Activity
Every line of the material must be restated exactly, though not its pictures.

Data in this exercise
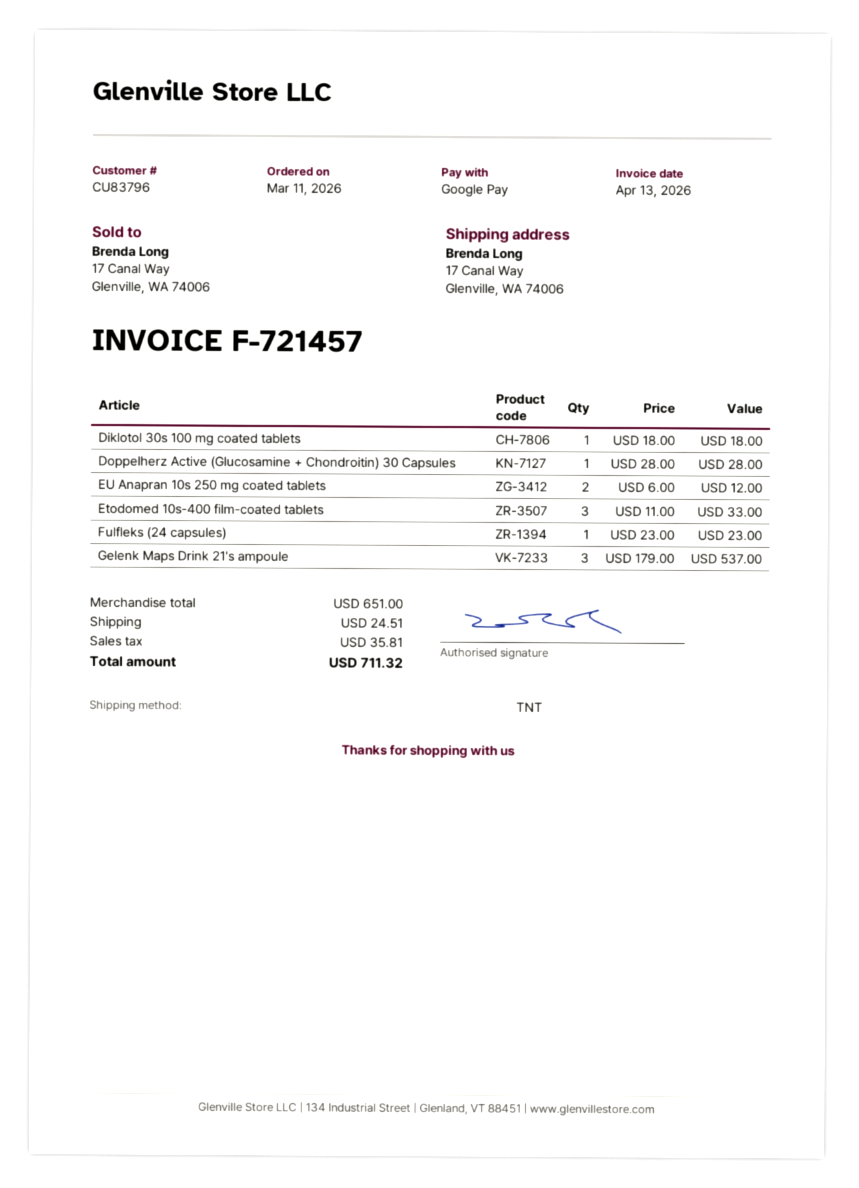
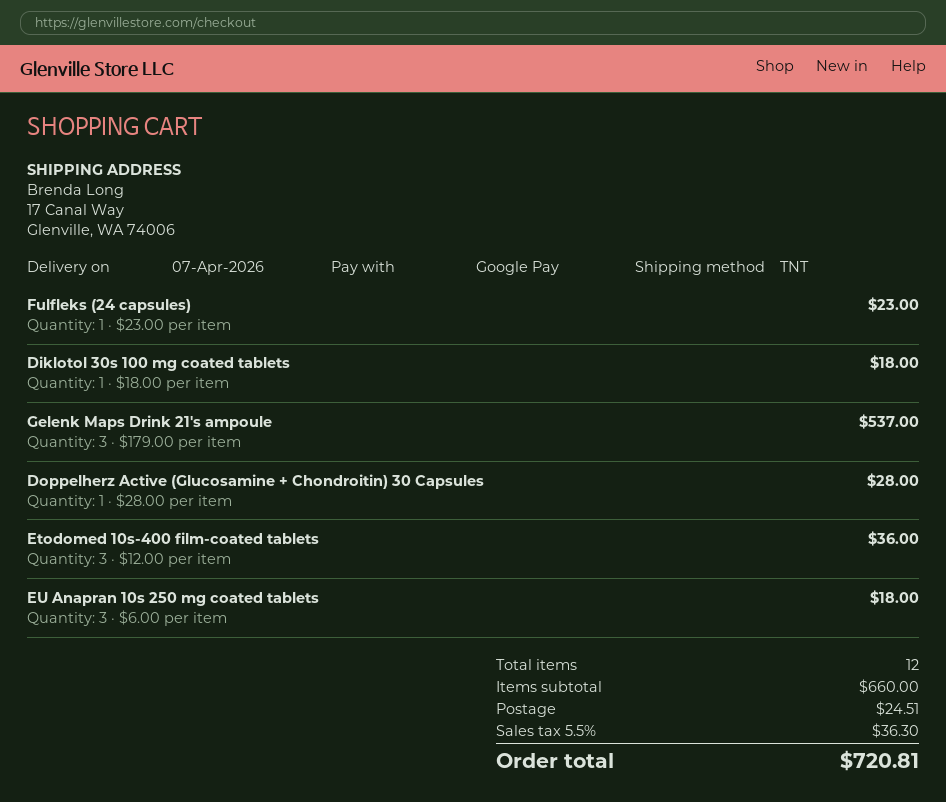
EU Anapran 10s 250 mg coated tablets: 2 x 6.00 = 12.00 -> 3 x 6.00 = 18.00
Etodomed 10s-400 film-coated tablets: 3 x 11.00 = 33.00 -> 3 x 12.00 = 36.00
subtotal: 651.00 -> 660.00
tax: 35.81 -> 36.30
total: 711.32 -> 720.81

Your solution
EU Anapran 10s 250 mg coated tablets: 2 x 6.00 = 12.00 -> 3 x 6.00 = 18.00
Etodomed 10s-400 film-coated tablets: 3 x 11.00 = 33.00 -> 3 x 12.00 = 36.00
subtotal: 651.00 -> 660.00
tax: 35.81 -> 36.30
total: 711.32 -> 720.81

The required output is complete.